Give an unaltered copy of the listing below, minus its pictures.

:: AVAILABLE DATA

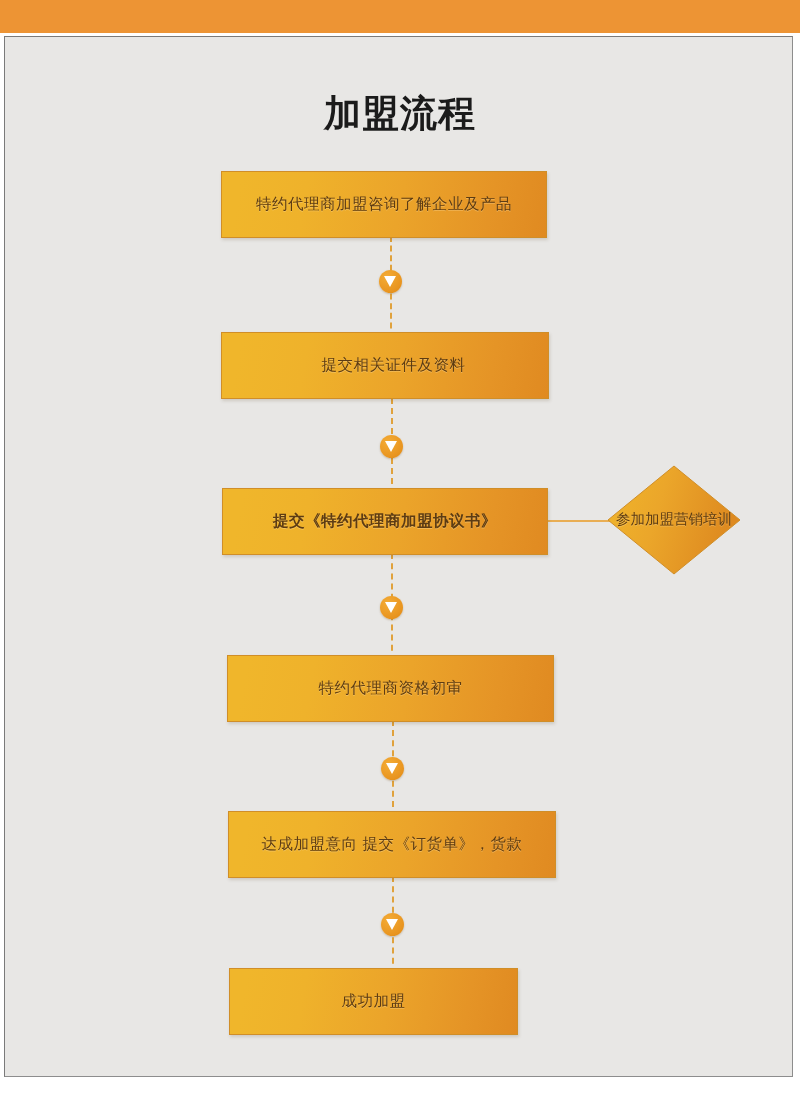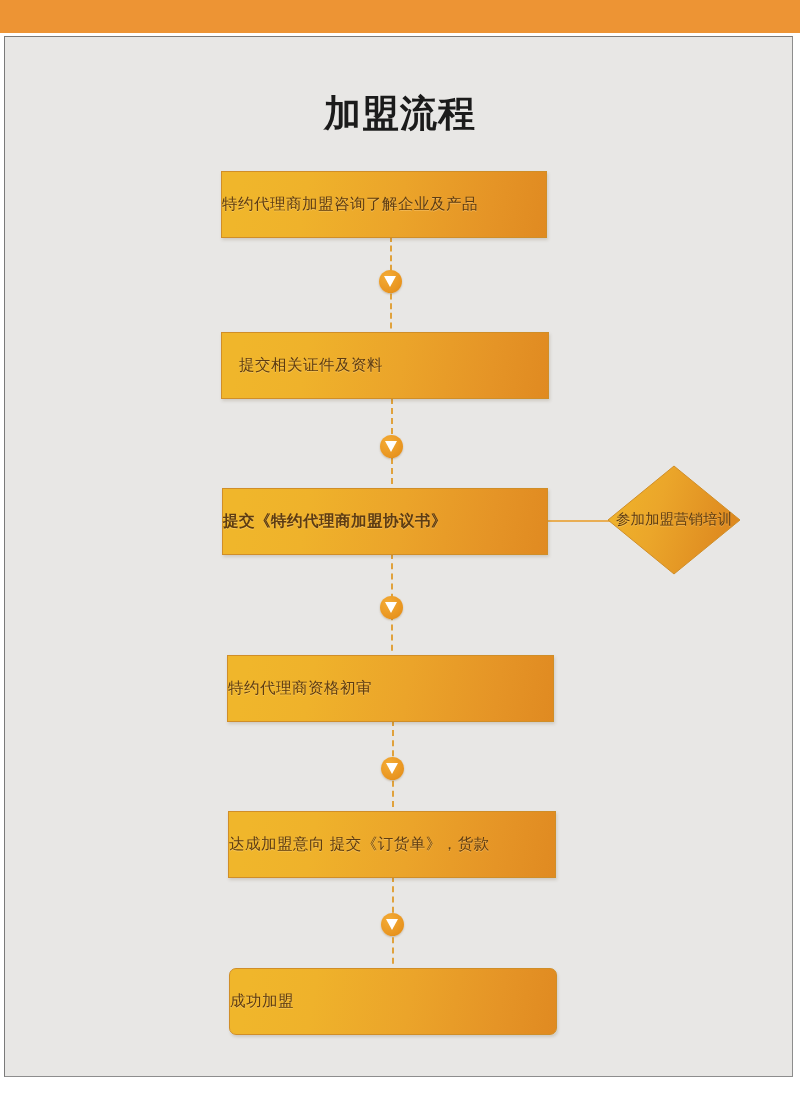--- a/index.html
+++ b/index.html
@@ -42,21 +42,21 @@
   }
 
   
   .pbox{
     position:absolute;
     height:67px;
     background:linear-gradient(100deg,#F0B62B 0%,#F0B62B 6%,#EFB22B 26%,#EBA42A 55%,#E59426 82%,#E08A21 100%);
     border:1px solid #D08E28;
     box-sizing:border-box;
     box-shadow:1px 2px 3px rgba(90,70,40,0.18);
-    display:flex;align-items:center;
+    display:flex;align-items:center;justify-content:center;
   }
   .pbox .ptext{
     font-size:15.5px;
     color:#5D3C13;
     white-space:nowrap;
     letter-spacing:0.5px;
     text-shadow:0 1px 0 rgba(255,225,170,0.35);
   }
 
   
@@ -137,21 +137,21 @@
   </div>
 
   <div class="pbox" style="left:228px;top:811px;width:328px;">
     <span class="ptext">达成加盟意向 提交《订货单》，货款</span>
   </div>
 
   <div class="pbox" style="left:227px;top:655px;width:327px;">
     <span class="ptext">特约代理商资格初审</span>
   </div>
 
-  <div class="pbox" style="left:229px;top:968px;width:328px;border-radius:7px;">
+  <div class="pbox" style="left:229px;top:968px;width:289px;">
     <span class="ptext">成功加盟</span>
   </div>
 
   <div class="diamond-wrap" style="left:607px;top:465px;">
     <svg class="diamond-shape" viewBox="0 0 134 110" preserveAspectRatio="none">
       <defs>
         <linearGradient id="dg" x1="0" y1="0" x2="1" y2="0.25">
           <stop offset="0%" stop-color="#F0B62B"></stop>
           <stop offset="45%" stop-color="#EBA62A"></stop>
           <stop offset="100%" stop-color="#DE8A20"></stop>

::::

◆ RESULT
--- a/index.html
+++ b/index.html
@@ -42,21 +42,21 @@
   }
 
   
   .pbox{
     position:absolute;
     height:67px;
     background:linear-gradient(100deg,#F0B62B 0%,#F0B62B 6%,#EFB22B 26%,#EBA42A 55%,#E59426 82%,#E08A21 100%);
     border:1px solid #D08E28;
     box-sizing:border-box;
     box-shadow:1px 2px 3px rgba(90,70,40,0.18);
-    display:flex;align-items:center;
+    display:flex;align-items:center;justify-content:center;
   }
   .pbox .ptext{
     font-size:15.5px;
     color:#5D3C13;
     white-space:nowrap;
     letter-spacing:0.5px;
     text-shadow:0 1px 0 rgba(255,225,170,0.35);
   }
 
   
@@ -137,21 +137,21 @@
   </div>
 
   <div class="pbox" style="left:228px;top:811px;width:328px;">
     <span class="ptext">达成加盟意向 提交《订货单》，货款</span>
   </div>
 
   <div class="pbox" style="left:227px;top:655px;width:327px;">
     <span class="ptext">特约代理商资格初审</span>
   </div>
 
-  <div class="pbox" style="left:229px;top:968px;width:328px;border-radius:7px;">
+  <div class="pbox" style="left:229px;top:968px;width:289px;">
     <span class="ptext">成功加盟</span>
   </div>
 
   <div class="diamond-wrap" style="left:607px;top:465px;">
     <svg class="diamond-shape" viewBox="0 0 134 110" preserveAspectRatio="none">
       <defs>
         <linearGradient id="dg" x1="0" y1="0" x2="1" y2="0.25">
           <stop offset="0%" stop-color="#F0B62B"></stop>
           <stop offset="45%" stop-color="#EBA62A"></stop>
           <stop offset="100%" stop-color="#DE8A20"></stop>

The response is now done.